Excerpted data ->
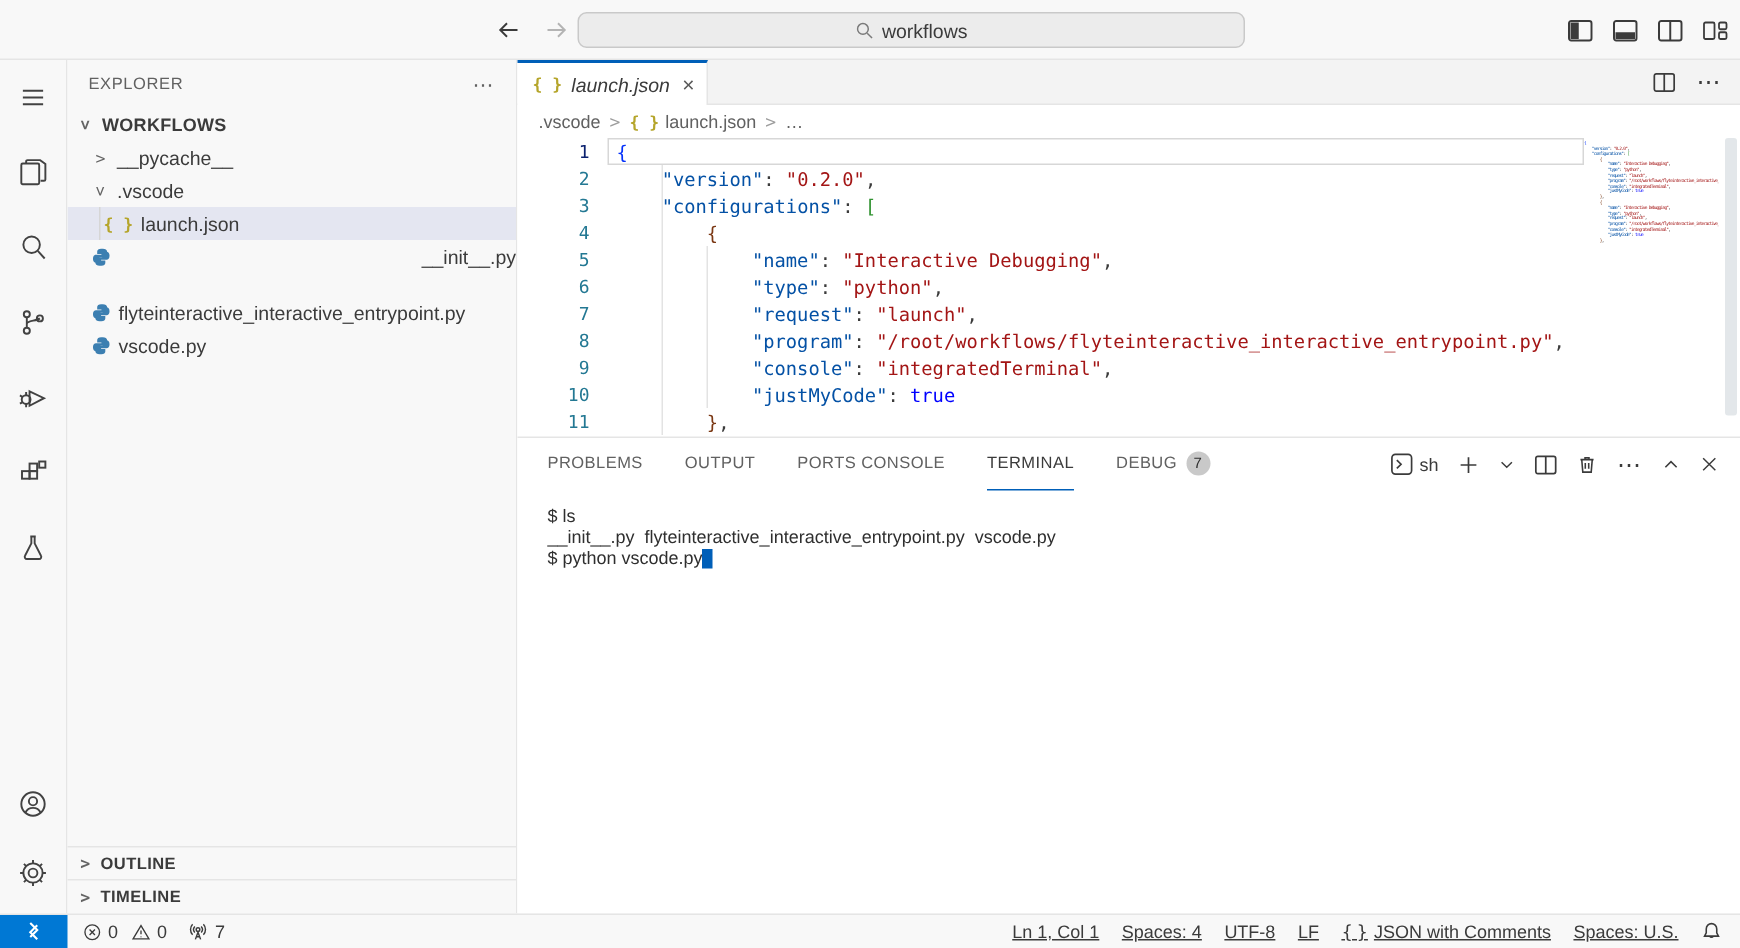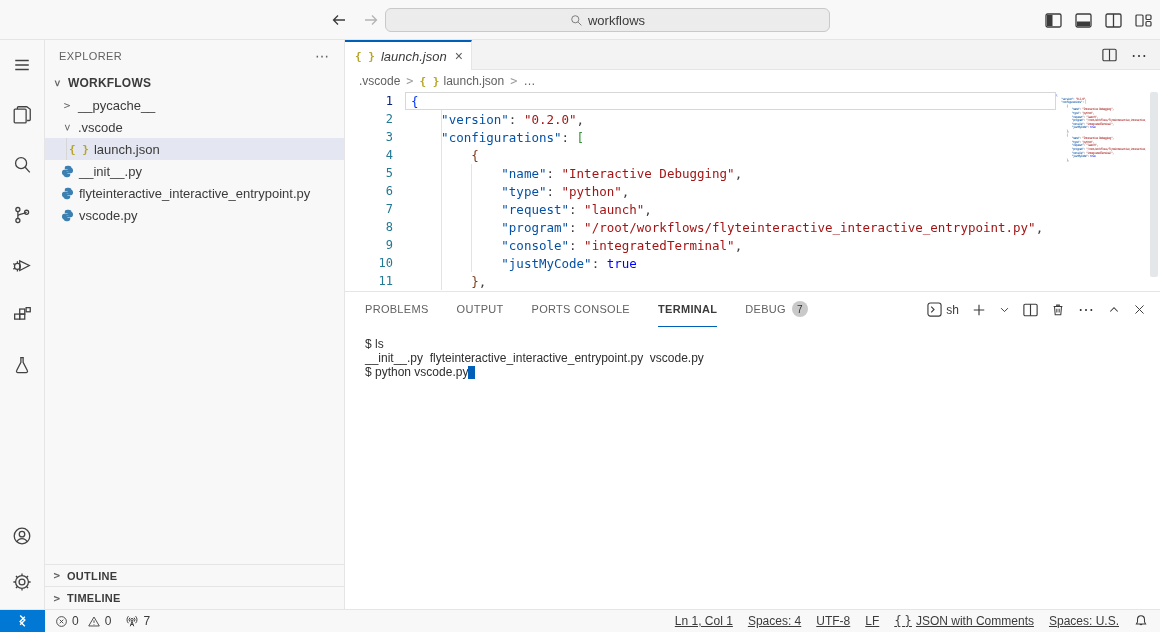--- a/index.html
+++ b/index.html
@@ -57,21 +57,21 @@
   .indent-guide { position:absolute; width:1px; background:#e3e3e3; }
 
   .minimap { position:absolute; right:14px; top:2px; width:90px; height:195px; overflow:hidden; font-family:"DejaVu Sans Mono", monospace; font-size:3px; line-height:3.6px; white-space:pre; letter-spacing:-0.5px; }
   .scrollbar-v { position:absolute; right:2px; top:0; width:8px; height:185px; background:rgba(100,120,140,.18); border-radius:2px; }
 
   
   .panel { position:absolute; left:0; top:251px; width:815px; height:318px; background:#fff; border-top:1px solid #e5e5e5; }
   .panel-header { height:35px; display:flex; padding:0 14px 0 20px; position:relative; }
   .panel-tabs { display:flex; align-items:center; gap:28px; height:100%; }
   .ptab { height:100%; display:flex; align-items:center; gap:6px; font-size:11px; letter-spacing:.3px; color:#616161; border-bottom:1.5px solid transparent; }
-  .ptab.active { color:#3b3b3b; border-bottom-color:#005fb8;font-weight:bold; }
+  .ptab.active { color:#3b3b3b; border-bottom-color:#005fb8; }
   .ptab .badge { background:#c9c9c9; color:#2f2f2f; min-width:16px; height:16px; border-radius:8px; display:flex; align-items:center; justify-content:center; font-size:10px; padding:0 4px; }
   .panel-actions { margin-left:auto; display:flex; align-items:center; gap:13px; color:#3b3b3b; }
   .shell-tag { display:flex; align-items:center; gap:4px; font-size:12px; color:#3b3b3b; }
   .terminal { padding:10px 0 0 20px; font-family:Liberation Sans, sans-serif; font-size:12px; line-height:14.2px; color:#2f2f2f; white-space:pre; }
   .cursor-block { display:inline-block; width:7px; height:13px; background:#005fb8; vertical-align:text-bottom; }
 
   
   .statusbar { position:absolute; left:0; top:609px; width:1160px; height:23px; background:#f8f8f8; border-top:1px solid #e5e5e5; display:flex; align-items:center; font-size:12px; color:#3b3b3b; }
   .remote { width:45px; height:100%; background:#0078d4; color:#fff; display:flex; align-items:center; justify-content:center; }
   .sb-left { display:flex; align-items:center; gap:14px; margin-left:10px; }
@@ -215,30 +215,30 @@
       </div>
       <div class="tree-row" style="padding-left: 16px;">
         <span class="chev down">&gt;</span>
         <span>.vscode</span>
       </div>
       <div class="tree-row selected" style="padding-left: 24px;">
         <span class="guide-v"></span>
         <span class="ico-json">{ }</span>
         <span>launch.json</span>
       </div>
-      <div class="tree-row" style="padding-left: 16px;">
+      <div class="tree-row" style="padding-left: 16px; justify-content: space-between;">
         <span style="display: flex;">
           <svg width="13" height="13" viewBox="0 0 12 12">
             <path fill="#3c7fb1" d="M5.9.8C4.4.8 3.5 1.5 3.5 2.5V4h2.6v.4H2.8C1.7 4.4.9 5.3.9 6.9s.8 2.5 1.9 2.5h1.1V7.8c0-1 .9-1.8 2-1.8h2.1c.9 0 1.6-.7 1.6-1.6V2.5C9.6 1.5 8.5.8 7 .8H5.9z"></path>
             <path fill="#3c7fb1" d="M6.1 11.2c1.5 0 2.4-.7 2.4-1.7V8H5.9v-.4h3.3c1.1 0 1.9-.9 1.9-2.5S10.3 2.6 9.2 2.6H8.1v1.6c0 1-.9 1.8-2 1.8H4c-.9 0-1.6.7-1.6 1.6v1.9c0 1 1.1 1.7 2.6 1.7h1.1z"></path>
           </svg>
         </span>
         <span>__init__.py</span>
       </div>
-      <div class="tree-row" style="padding-left: 16px;">
+      <div class="tree-row" style="padding-left: 16px; margin-top: 15px;">
         <span style="display: flex;">
           <svg width="13" height="13" viewBox="0 0 12 12">
             <path fill="#3c7fb1" d="M5.9.8C4.4.8 3.5 1.5 3.5 2.5V4h2.6v.4H2.8C1.7 4.4.9 5.3.9 6.9s.8 2.5 1.9 2.5h1.1V7.8c0-1 .9-1.8 2-1.8h2.1c.9 0 1.6-.7 1.6-1.6V2.5C9.6 1.5 8.5.8 7 .8H5.9z"></path>
             <path fill="#3c7fb1" d="M6.1 11.2c1.5 0 2.4-.7 2.4-1.7V8H5.9v-.4h3.3c1.1 0 1.9-.9 1.9-2.5S10.3 2.6 9.2 2.6H8.1v1.6c0 1-.9 1.8-2 1.8H4c-.9 0-1.6.7-1.6 1.6v1.9c0 1 1.1 1.7 2.6 1.7h1.1z"></path>
           </svg>
         </span>
         <span>flyteinteractive_interactive_entrypoint.py</span>
       </div>
       <div class="tree-row" style="padding-left: 16px;">
         <span style="display: flex;">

Your goal -> Every line above should be transcribed exactly, though no image should be carried over.

Your solution ->
--- a/index.html
+++ b/index.html
@@ -57,21 +57,21 @@
   .indent-guide { position:absolute; width:1px; background:#e3e3e3; }
 
   .minimap { position:absolute; right:14px; top:2px; width:90px; height:195px; overflow:hidden; font-family:"DejaVu Sans Mono", monospace; font-size:3px; line-height:3.6px; white-space:pre; letter-spacing:-0.5px; }
   .scrollbar-v { position:absolute; right:2px; top:0; width:8px; height:185px; background:rgba(100,120,140,.18); border-radius:2px; }
 
   
   .panel { position:absolute; left:0; top:251px; width:815px; height:318px; background:#fff; border-top:1px solid #e5e5e5; }
   .panel-header { height:35px; display:flex; padding:0 14px 0 20px; position:relative; }
   .panel-tabs { display:flex; align-items:center; gap:28px; height:100%; }
   .ptab { height:100%; display:flex; align-items:center; gap:6px; font-size:11px; letter-spacing:.3px; color:#616161; border-bottom:1.5px solid transparent; }
-  .ptab.active { color:#3b3b3b; border-bottom-color:#005fb8;font-weight:bold; }
+  .ptab.active { color:#3b3b3b; border-bottom-color:#005fb8; }
   .ptab .badge { background:#c9c9c9; color:#2f2f2f; min-width:16px; height:16px; border-radius:8px; display:flex; align-items:center; justify-content:center; font-size:10px; padding:0 4px; }
   .panel-actions { margin-left:auto; display:flex; align-items:center; gap:13px; color:#3b3b3b; }
   .shell-tag { display:flex; align-items:center; gap:4px; font-size:12px; color:#3b3b3b; }
   .terminal { padding:10px 0 0 20px; font-family:Liberation Sans, sans-serif; font-size:12px; line-height:14.2px; color:#2f2f2f; white-space:pre; }
   .cursor-block { display:inline-block; width:7px; height:13px; background:#005fb8; vertical-align:text-bottom; }
 
   
   .statusbar { position:absolute; left:0; top:609px; width:1160px; height:23px; background:#f8f8f8; border-top:1px solid #e5e5e5; display:flex; align-items:center; font-size:12px; color:#3b3b3b; }
   .remote { width:45px; height:100%; background:#0078d4; color:#fff; display:flex; align-items:center; justify-content:center; }
   .sb-left { display:flex; align-items:center; gap:14px; margin-left:10px; }
@@ -215,30 +215,30 @@
       </div>
       <div class="tree-row" style="padding-left: 16px;">
         <span class="chev down">&gt;</span>
         <span>.vscode</span>
       </div>
       <div class="tree-row selected" style="padding-left: 24px;">
         <span class="guide-v"></span>
         <span class="ico-json">{ }</span>
         <span>launch.json</span>
       </div>
-      <div class="tree-row" style="padding-left: 16px;">
+      <div class="tree-row" style="padding-left: 16px; justify-content: space-between;">
         <span style="display: flex;">
           <svg width="13" height="13" viewBox="0 0 12 12">
             <path fill="#3c7fb1" d="M5.9.8C4.4.8 3.5 1.5 3.5 2.5V4h2.6v.4H2.8C1.7 4.4.9 5.3.9 6.9s.8 2.5 1.9 2.5h1.1V7.8c0-1 .9-1.8 2-1.8h2.1c.9 0 1.6-.7 1.6-1.6V2.5C9.6 1.5 8.5.8 7 .8H5.9z"></path>
             <path fill="#3c7fb1" d="M6.1 11.2c1.5 0 2.4-.7 2.4-1.7V8H5.9v-.4h3.3c1.1 0 1.9-.9 1.9-2.5S10.3 2.6 9.2 2.6H8.1v1.6c0 1-.9 1.8-2 1.8H4c-.9 0-1.6.7-1.6 1.6v1.9c0 1 1.1 1.7 2.6 1.7h1.1z"></path>
           </svg>
         </span>
         <span>__init__.py</span>
       </div>
-      <div class="tree-row" style="padding-left: 16px;">
+      <div class="tree-row" style="padding-left: 16px; margin-top: 15px;">
         <span style="display: flex;">
           <svg width="13" height="13" viewBox="0 0 12 12">
             <path fill="#3c7fb1" d="M5.9.8C4.4.8 3.5 1.5 3.5 2.5V4h2.6v.4H2.8C1.7 4.4.9 5.3.9 6.9s.8 2.5 1.9 2.5h1.1V7.8c0-1 .9-1.8 2-1.8h2.1c.9 0 1.6-.7 1.6-1.6V2.5C9.6 1.5 8.5.8 7 .8H5.9z"></path>
             <path fill="#3c7fb1" d="M6.1 11.2c1.5 0 2.4-.7 2.4-1.7V8H5.9v-.4h3.3c1.1 0 1.9-.9 1.9-2.5S10.3 2.6 9.2 2.6H8.1v1.6c0 1-.9 1.8-2 1.8H4c-.9 0-1.6.7-1.6 1.6v1.9c0 1 1.1 1.7 2.6 1.7h1.1z"></path>
           </svg>
         </span>
         <span>flyteinteractive_interactive_entrypoint.py</span>
       </div>
       <div class="tree-row" style="padding-left: 16px;">
         <span style="display: flex;">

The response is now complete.